We want to understand how the time needed to find all combinations that add up to a target grows as the input changes.

Specifically, how does the number of combinations affect the work done?

Scenario Under Consideration

Analyze the time complexity of the following code snippet.


function combinationSumK(nums: number[], k: number): number[][] {
  const result: number[][] = [];
  function backtrack(start: number, target: number, path: number[]) {
    if (target === 0) {
      result.push([...path]);
      return;
    }
    for (let i = start; i < nums.length; i++) {
      if (nums[i] > target) continue;
      path.push(nums[i]);
      backtrack(i + 1, target - nums[i], path);
      path.pop();
    }
  }
  backtrack(0, k, []);
  return result;
}
    

This code finds all unique combinations of numbers from the array that add up exactly to k.

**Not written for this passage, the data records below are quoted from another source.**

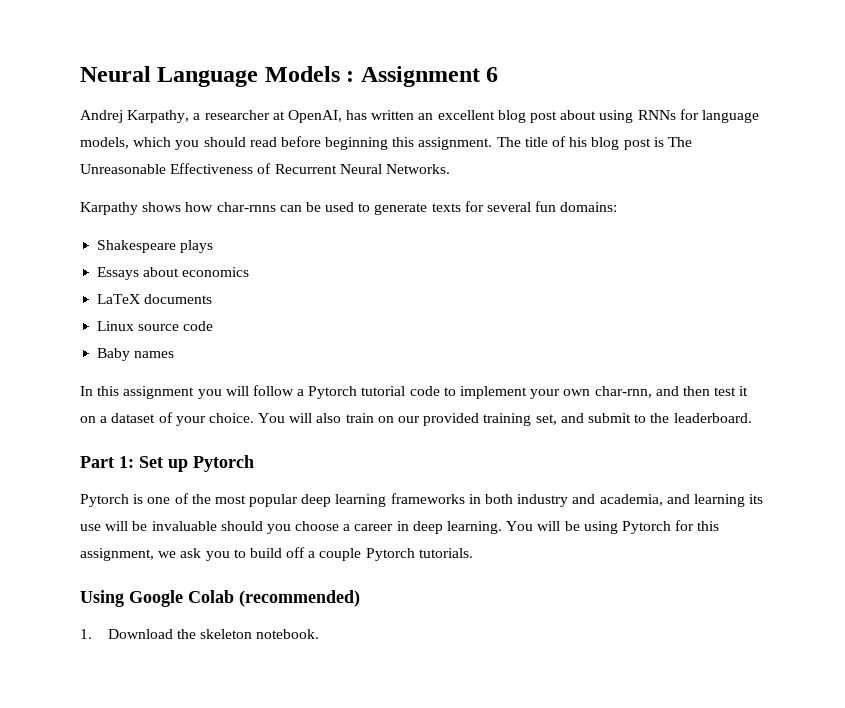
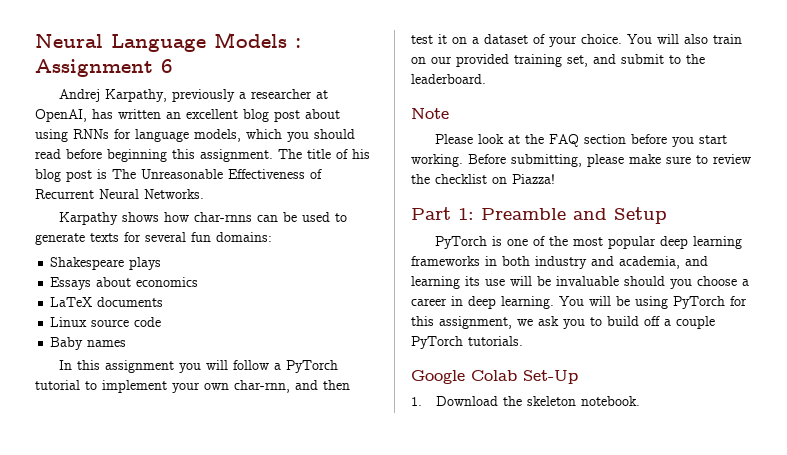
(190, 116) none -> [171,89,235,102] previously
[308,386,440,399] Pytorch tutorial code -> [285,360,338,373] [35,380,80,390] PyTorch tutorial
[80,455,254,472] [80,494,129,507] Part 1: Set up Pytorch // Pytorch -> [411,108,449,119] [434,134,727,147] [411,154,751,167] [411,174,555,184] [411,207,667,224] [434,236,487,249] Note // Please look at the FAQ section before you start working. Before submitting, please make sure to review the checklist on Piazza! // Part 1: Preamble and Setup // PyTorch
[621,521,671,534] Pytorch -> [673,296,725,309] PyTorch
[365,548,415,561] Pytorch -> [411,336,463,349] PyTorch
[80,590,124,607] Using -> (523, 341) none
[239,590,360,607] (recommended) -> [523,370,578,384] Set-Up

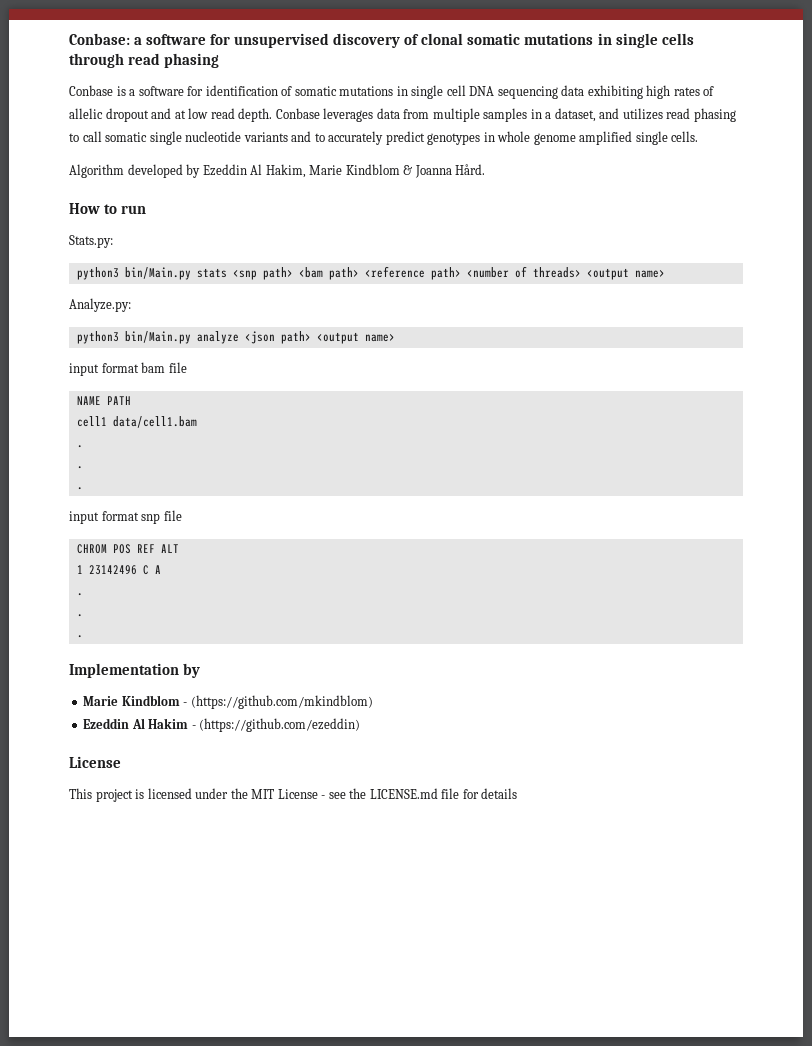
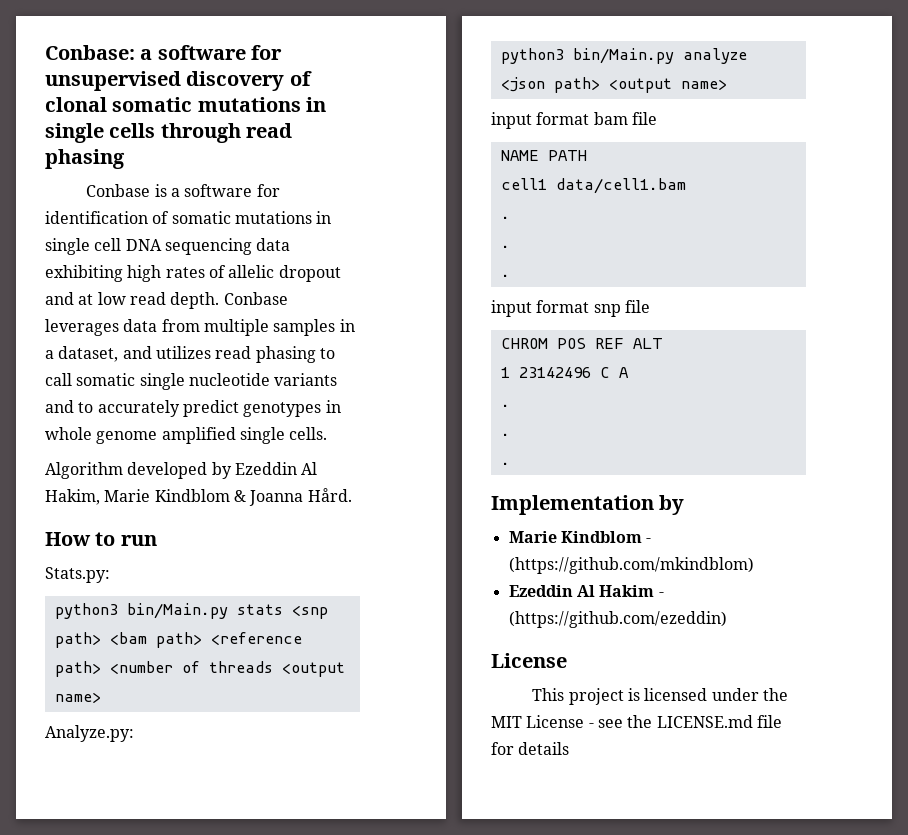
[532,267,581,278] threads> -> [208,661,273,673] threads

Identify Repeating Operations

Identify the loops, recursion, array traversals that repeat.

  • Primary operation: Recursive backtracking exploring combinations.
  • How many times: Potentially explores many subsets, depending on input size and target.
How Execution Grows With Input

As input size grows, the number of possible combinations grows very fast.

Input Size (n)Approx. Operations
10Up to thousands of recursive calls
20Up to millions of recursive calls
30Potentially billions of recursive calls

Pattern observation: The work grows exponentially because each number can be chosen or skipped, creating many combinations.

Final Time Complexity

Time Complexity: O(2^n * k)

This means the time needed can double with each additional number, as all subsets might be explored, and each valid combination can take up to O(k) time to copy.

Common Mistake

[X] Wrong: "The time grows linearly with the input size because we just loop through the array once."

[OK] Correct: The code uses recursion to explore many combinations, not just a single loop, so the time grows much faster than linear.

Interview Connect

Understanding this helps you explain how recursive solutions explore many possibilities and why some problems need careful time complexity reasoning.

Self-Check

"What if we allowed numbers to be reused unlimited times? How would the time complexity change?"